In those days, Bradley was a fashion major, but it did not take him long to realize that choice was a mistake. He eventually settled in to the Community and Leadership Development program within UK’s College of Agriculture, Food and Environment. He figured one day he would return to his roots of helping feed the hungry when his basketball days were over, but he never envisioned being part of a life-changing movement back in Kentucky.

He had returned to New York from playing overseas when Webb contacted him in 2016 and offered him a job helping spread the word about the AppHarvest mission.

“Part of AppHarvest’s mission is to be an active and inclusive part of the communities where we operate,” Webb said. “And I knew with Ramel’s family history of feeding their neighborhood, combined with the Kentucky roots he established since playing basketball at UK, he’d be fantastic at helping us better serve the Commonwealth.”

Bradley who now resides in Lexington and returns to New York one weekend each month to continue his mission in his hometown, bought in completely with Webb’s philosophy.
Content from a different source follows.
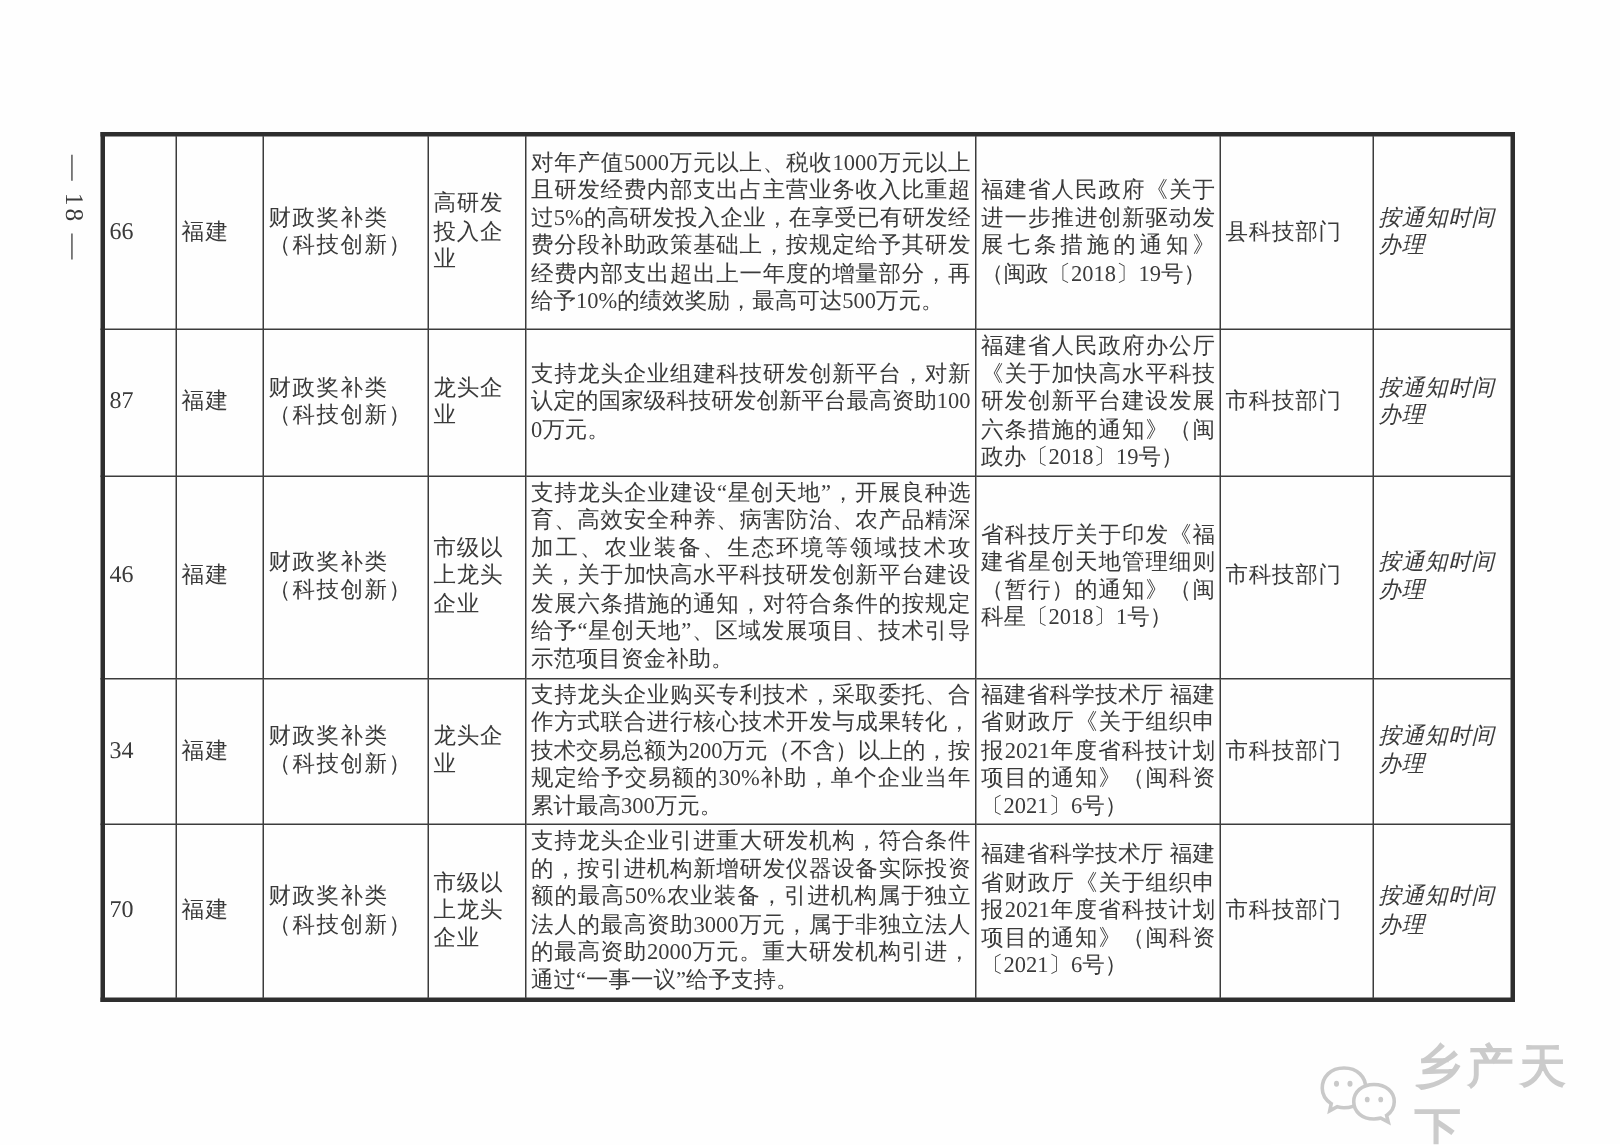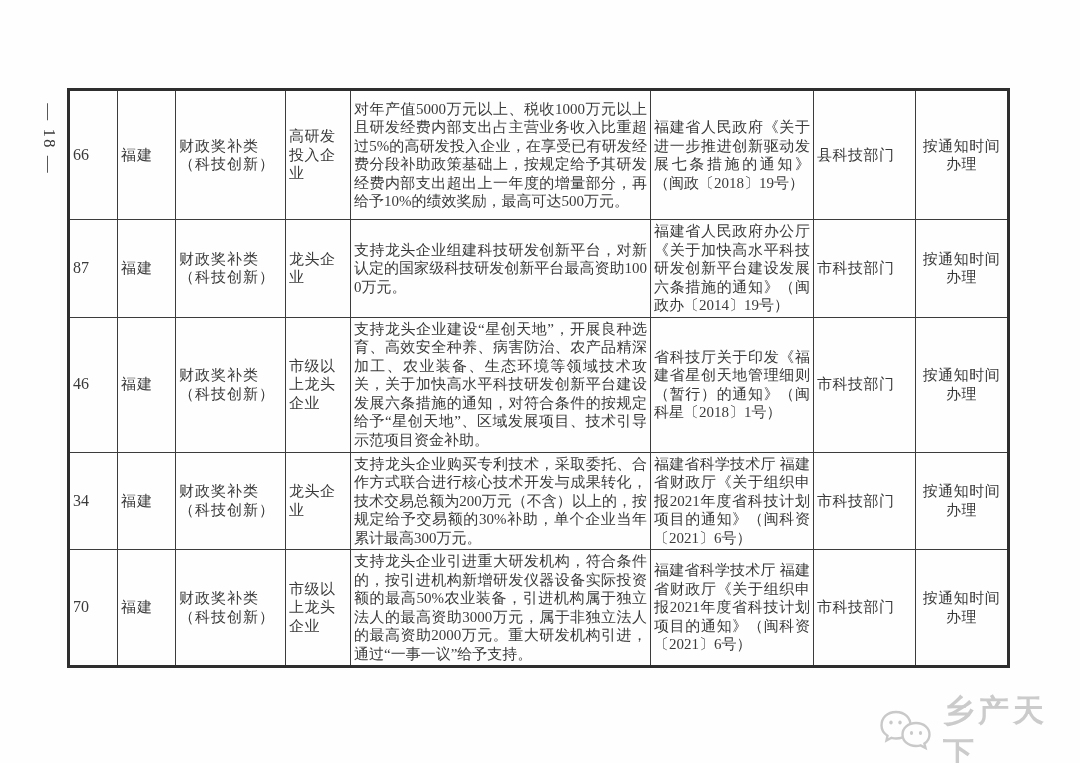"按通知时间办理" td.c-time { font-style: none -> italic; text-align: center -> left }
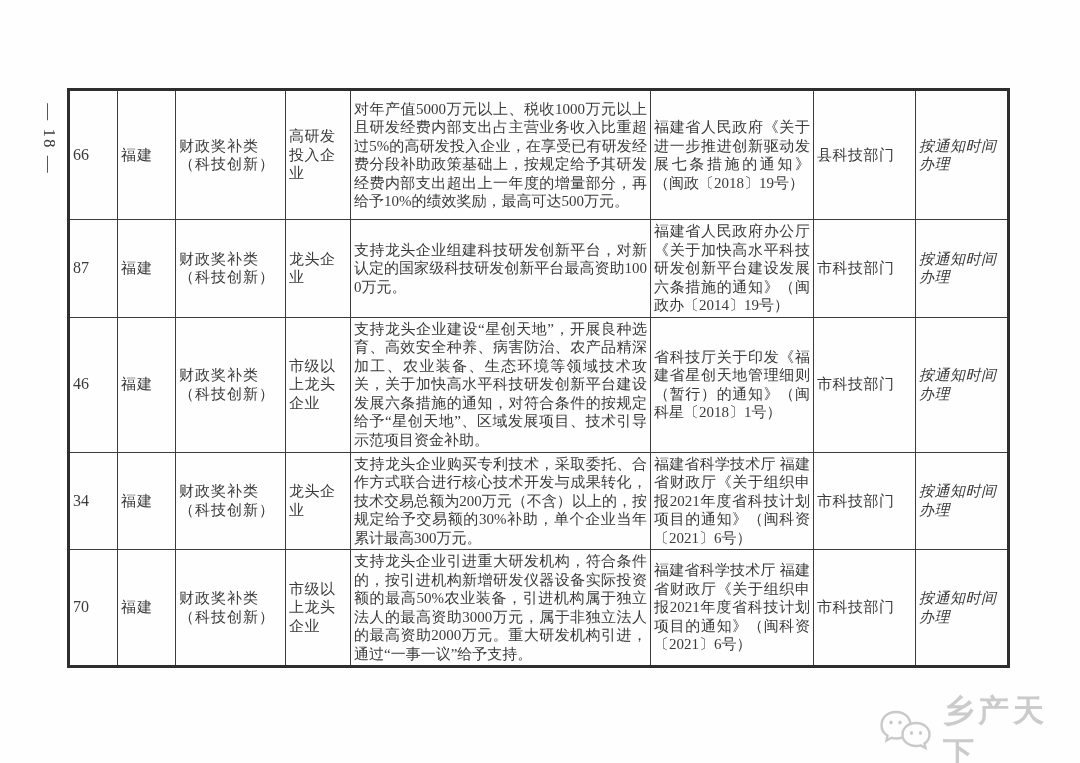"福建省人民政府办公厅《关于加快高水平科技研发创新平台建设发展六条措施的通知》（闽" td.c-basis { text: 2014 -> 2018 }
Part of sharing the AppHarvest vision of helping solve a nationwide crisis of food insecurity by increasing crop yield through sustainable agriculture means working with local schools and universities to help develop programs on campuses across Kentucky. AppHarvest also has a working arrangement with Appalachian Regional Healthcare.

“We are completely changing the business of farming,” Bradley said.

“We have to get food to people who need it. It’s a mission for me. If we don’t do it, who will?”